La « succession secondaire », un processus par lequel les forêts tropicales peuvent se régénérer sans aide

0

Un coin du voile a été levé concernant la régénération des forêts tropicales. En effet, une équipe de 90 chercheurs internationaux, accompagnés du Centre de coopération internationale en recherche agronomique pour le développement (CIRAD) et parue dans la revue scientifique Science le 10 décembre 2021 a fait valoir que les forêts tropicales ont la capacité de se régénérer grâce à la « succession secondaire ». En termes clairs, ces forêts peuvent se régénérer naturellement en 20 ans, à condition de laisser faire la nature, notent les experts dans le document.

Les résultats de cette étude ont été réalisés sur plus de 2 200 parcelles de forêt en Afrique de l’Ouest et Amérique du Sud, sacrifiées pour la culture du cacao, du soja ou des palmiers à l’huile. Les données récoltées par les scientifiques renseignent que les forêts tropicales humides peuvent se régénérer sans l’aide de l’Homme et plus rapidement qu’on ne le pensait, en 20 ans environ.

Une nouvelle très encourageante pour les défenseurs de la nature alors que les résultats de l’étude sont une bonne nouvelle pour la biodiversité et l’écosystème. Les chercheurs français et ivoiriens se sont en effet demandé combien de temps il fallait pour recréer des zones de forêts tropicales, auparavant coupées pour la culture du soja, du cacao ou des palmiers à huile. Afin de répondre à cette question, une équipe internationale de chercheurs, impliquant le CIRAD a analysé 2 200 parcelles de forêt en Afrique et Amérique du Sud et leurs conclusions ont versé du baume dans les cœurs des défenseurs de l’environnement.

Dans le dessein de voir la forêt reprendre ses droits, les experts soulignent qu’il faut laisser faire la nature, sans réaliser de plantations. Ces anciennes zones de culture et d’élevage peuvent alors laisser place à une nouvelle forêt tropicale, formée d’arbres aussi hauts qu’un immeuble de cinq étages. En vingt ans, 80% de la fertilité du sol est également restaurée ainsi que 80% de la diversité végétale d’une forêt primaire.

« Dans les zones où c’est possible, laissons les forêts repousser naturellement. Mais c’est au cas par cas, tempère toutefois Lourens Poorter. Tout dépend des conditions locales et des besoins des gens qui vivent sur place » car la main de l’Homme permet parfois de gagner du temps.

La « succession secondaire »

Sans l’aide de l’Homme, ces forêts ont le potentiel de repousser presque entièrement grâce à un phénomène connu sous le nom de « succession secondaire ». La régénération forestière est accélérée par la flore et la faune déjà en place. « C’est une bonne nouvelle, car l’implication n’est que de vingt ans… C’est un délai réaliste auquel vers lequel je peux me projeter, ainsi que ma fille ou les décideurs politiques », a laissé entendre Lourens Poorter, professeur d’écologie fonctionnelle à l’Université de Wageningen aux Pays-Bas et auteur principal de l’étude.
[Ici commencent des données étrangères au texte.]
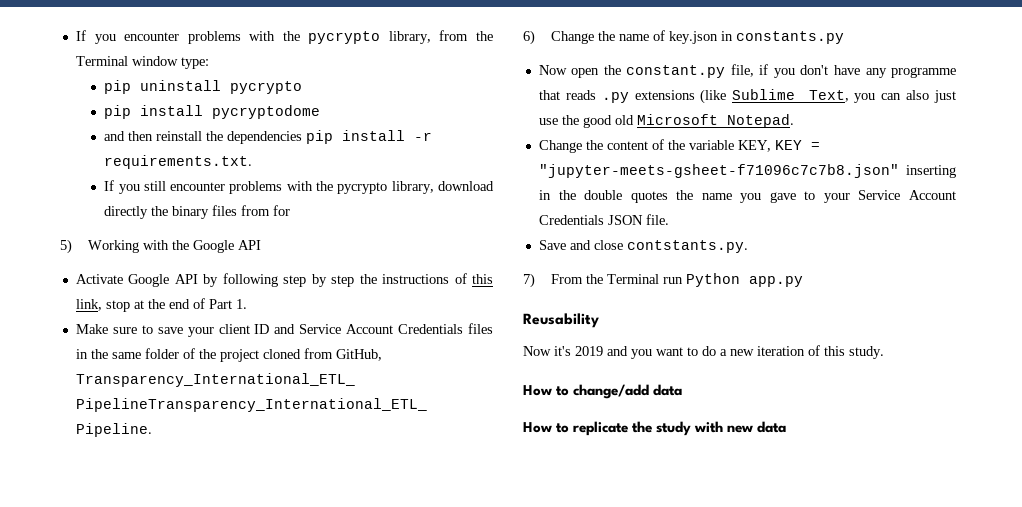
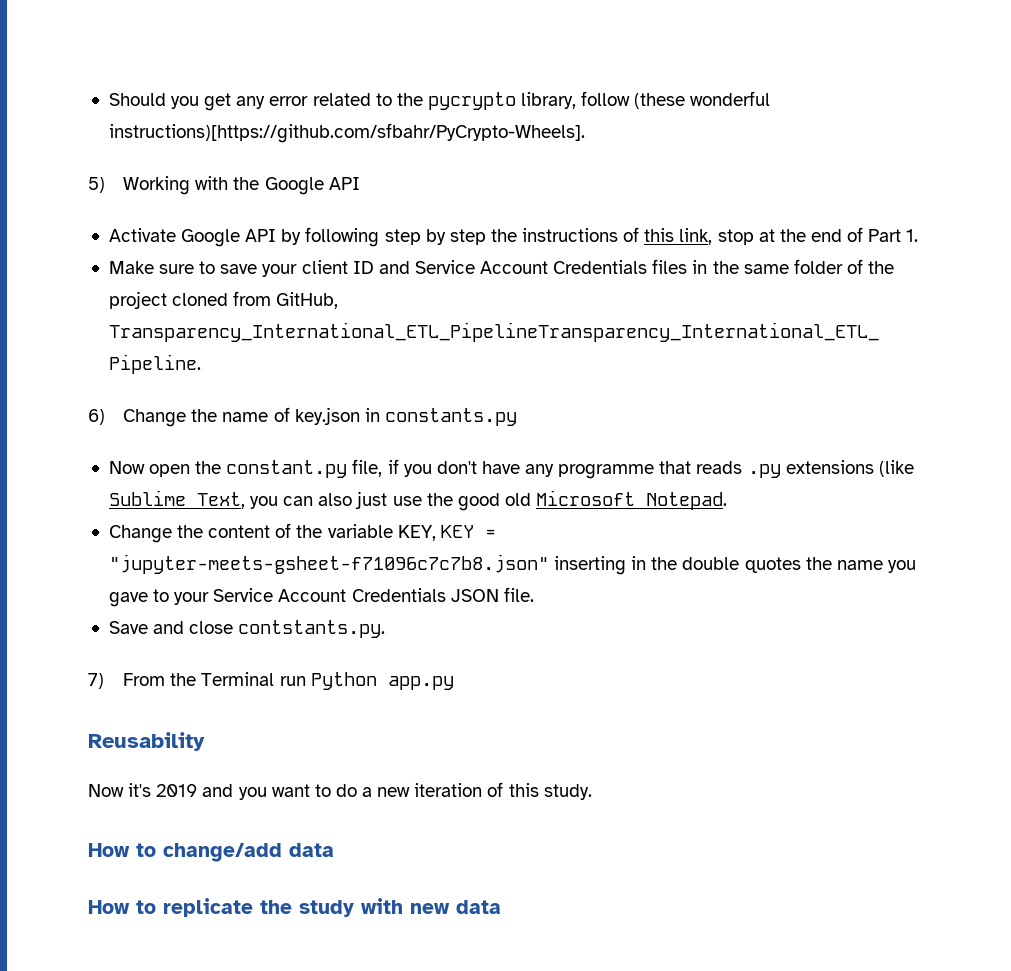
[75,30,494,44] [75,56,209,69] [104,80,303,94] [104,105,321,119] [104,130,433,144] [104,155,253,169] [104,180,494,194] [104,205,291,219] If you encounter problems with the pycrypto library, from the Terminal window type: // pip uninstall pycrypto // pip install pycryptodome // and then reinstall the dependencies pip install -r requirements.txt. // If you still encounter problems with the pycrypto library, download directly the binary files from for -> [108,91,771,111] [108,123,585,143] Should you get any error related to the pycrypto library, follow (these wonderful instructions)[https://github.com/sfbahr/PyCrypto-Wheels].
Mais la question qui taraude l’esprit est de savoir comment une forêt tropicale peut-elle repousser aussi vite, sans aide ? La complexité de ces bois est restaurée naturellement grâce aux graines restées enfouies dans le sol, explique Bruno Hérault, spécialiste des paysages forestiers tropicaux au CIRAD. Elle est aussi restaurée grâce aux graines de la végétation environnante qui peuvent être transportées par le vent ou les animaux. Cela veut dire que les plantations forestières volontaires, souvent coûteuses, ne sont pas forcément utiles, sauf parfois pour gagner du temps parfois.

Cette bonne nouvelle ne doit toutefois pas minimiser l’impact de la déforestation, car s’il ne faut que vingt ans pour retrouver 80% de l’aspect d’une forêt tropicale, il faut attendre au moins cent ans pour que les arbres grossissent et retrouvent leur capacité de stockage initiale du carbone.